Mental fatigue is no illusion: Hours of deep thinking causes harmful substances to accumulate in the important brain area behind the forehead, the prefrontal cortex. As a result, it works less temporarily, and as a result people prefer to make impulsive and less stressful choices after an intense work day. This is what French researchers discovered – Their study appeared on Thursday in the scientific journal current biology.
For more than a hundred years, scientists have been searching for the mechanism behind the mental fatigue people experience when they use their brains for an extended period. Even professional chess players start making mistakes after about five hours of playing. But what exactly happens in the brain is still puzzling – the brain It hardly uses more energy, for example Thought more deeply than usual.
just a feeling
Some theories posit that fatigue is just a feeling, and they drive people to do something more satisfying. After all, when the reward of a heavy mental task increases, you see on all kinds of tests that people overcome that fatigue again.
But French brain researchers have discovered that serious thinking actually alters brain function: They see a harmful build-up of glutamate in a part of the prefrontal cortex that is highly active during strenuous cognitive effort.
Glutamate is an important and common substance in the brain. It is a neurotransmitter, sent by brain cells to transmit signals to other neurons. But if too much glutamate is released and not eliminated quickly enough, it is harmful to brain cells.
Excess glutamate must first be removed to ensure that the brain can continue to function properly. So fatigue after hours of mental effort is a signal to stop heavy thinking, the French wrote, to give the brain a chance to remove all the byproducts of an increased metabolism and prepare it for reuse.
The French are brain draining test subjects. They gave part of a group of 40 people daily challenging cognitive tasks – the other participants were given easy versions of the same tasks.
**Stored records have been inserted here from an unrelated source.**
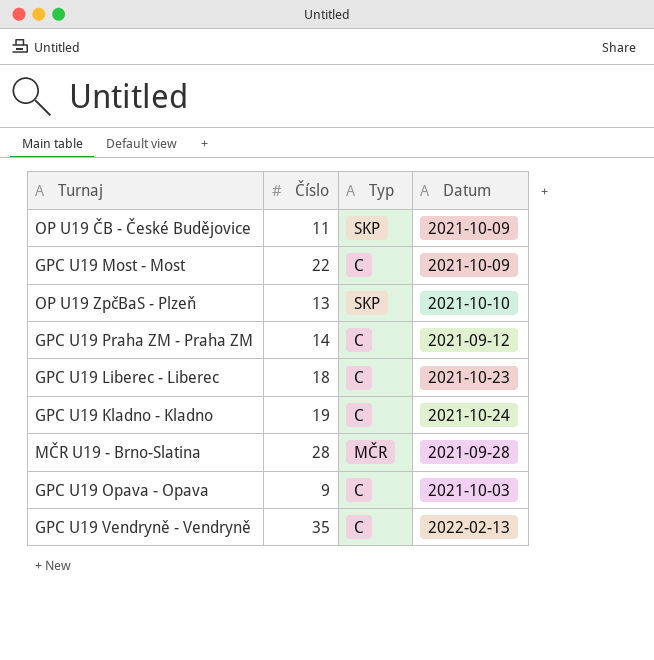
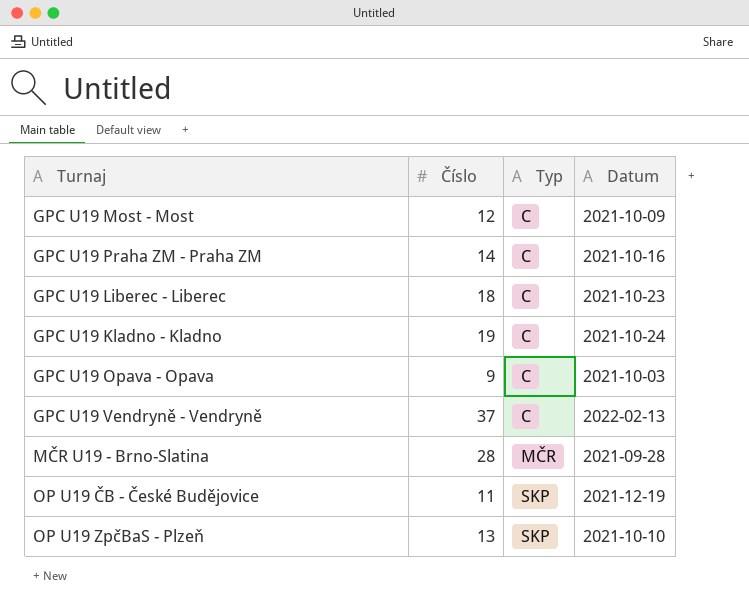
row order: none -> Typ ascending
GPC U19 Most - Most | Číslo: 22 -> 12
GPC U19 Praha ZM - Praha ZM | Datum: 2021-09-12 -> 2021-10-16
GPC U19 Vendryně - Vendryně | Číslo: 35 -> 37
OP U19 ČB - České Budějovice | Datum: 2021-10-09 -> 2021-12-19

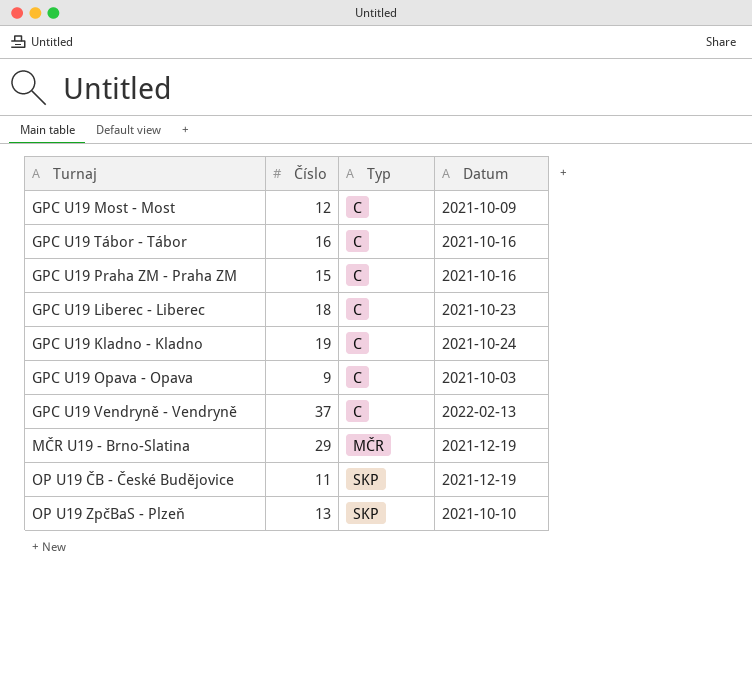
row GPC U19 Tábor - Tábor: none -> 16 | C | 2021-10-16
GPC U19 Praha ZM - Praha ZM | Číslo: 14 -> 15
MČR U19 - Brno-Slatina | Číslo: 28 -> 29
MČR U19 - Brno-Slatina | Datum: 2021-09-28 -> 2021-12-19

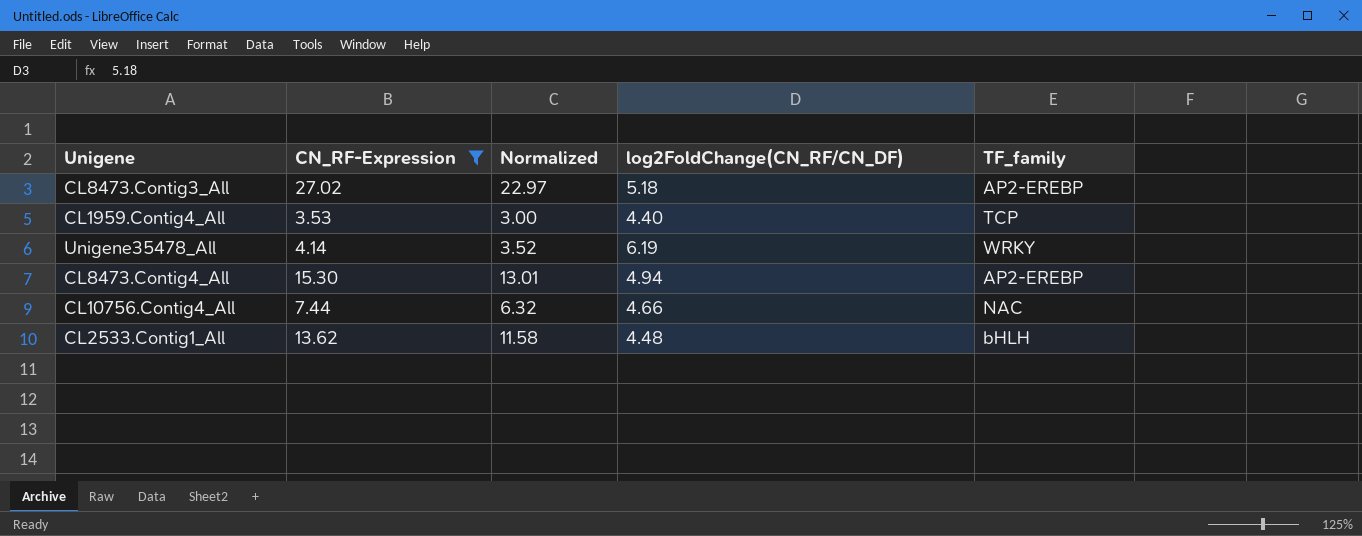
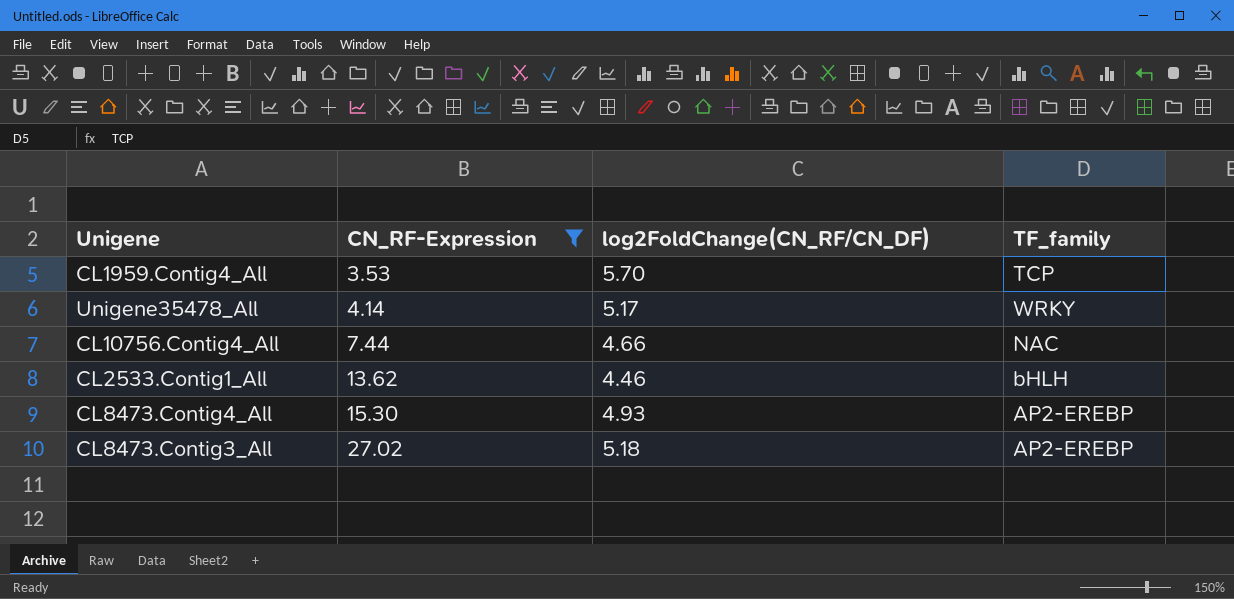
row order: none -> CN_RF-Expression ascending
column Normalized | formula: [CN_RF-Expression] * 0.85 -> none
CL1959.Contig4_All | log2FoldChange(CN_RF/CN_DF): 4.40 -> 5.70
Unigene35478_All | log2FoldChange(CN_RF/CN_DF): 6.19 -> 5.17
CL2533.Contig1_All | log2FoldChange(CN_RF/CN_DF): 4.48 -> 4.46
CL8473.Contig4_All | log2FoldChange(CN_RF/CN_DF): 4.94 -> 4.93

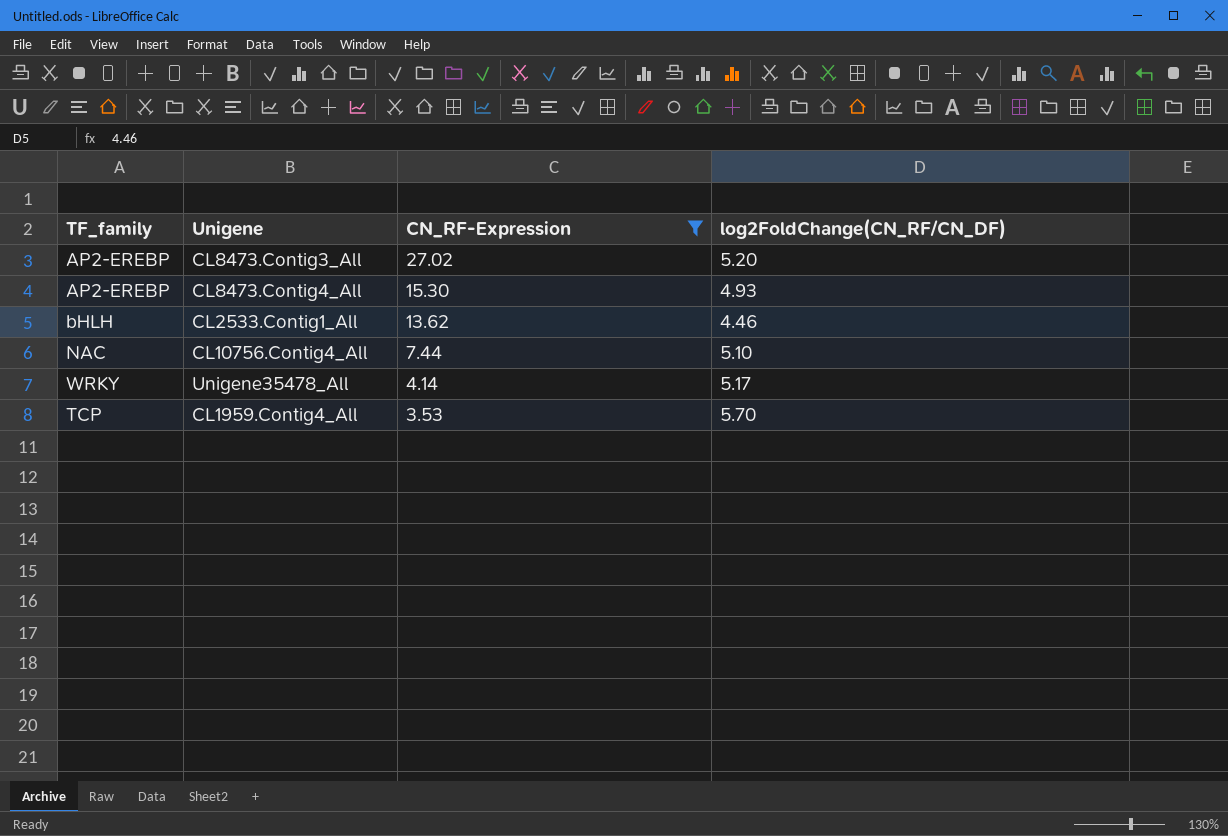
row order: CN_RF-Expression ascending -> CN_RF-Expression descending
column TF_family | position: 4 -> 1
CL8473.Contig3_All | log2FoldChange(CN_RF/CN_DF): 5.18 -> 5.20
CL10756.Contig4_All | log2FoldChange(CN_RF/CN_DF): 4.66 -> 5.10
Most of the time, people were doing the thinking while lying in a brain scanner: The amount of glutamate and related substances in their brains was imaged using magnetic resonance spectroscopy (MRS).
In the Paris lab, participants in the first group had to differentiate between sequences of letters appearing on a computer screen for more than six hours – they were given two 10-minute intervals. A new character appears every 1.6 seconds. For example, they had to distinguish vowels and consonants, but only if these letters were of a certain color. Color changed 12 times every 24 rounds; In the group that got the easy version, this only changed once. Or they had to clarify whether the newly appeared message was the same from three steps back; For the easy group participants, that was a step backwards.
The researchers discovered the extent of cognitive fatigue of the participants through tests in which economic choices must be made. For example, they had to choose between receiving a small amount of money immediately afterward, or 50 euros over the course of a month. Or choose if they want to do a heavy workout on an exercise bike for €50 afterwards, or a lighter workout for a lower reward.
Participants who completed the challenging tasks were more likely than the others to choose a quick or easy reward rather than a later but higher reward.
This increased impulsivity was accompanied by reduced activity in an area of the brain that is an important part of the network needed for cognitive control: the left lateral prefrontal cortex. In another area they also looked for control, the visual cortex, they didn’t see it. The same has been observed in previous studies of athletes with mild fatigue from overtraining, the authors wrote.
The researchers concluded that mental fatigue undermines cognitive control through the accumulation of glutamate. Glutamate concentrations between brain cells also increase during stressful conditions. They think rest and sleep can remedy that. There are indications that during sleep, when all kinds of waste products are removed from the brain, glutamate concentrations also return to normal.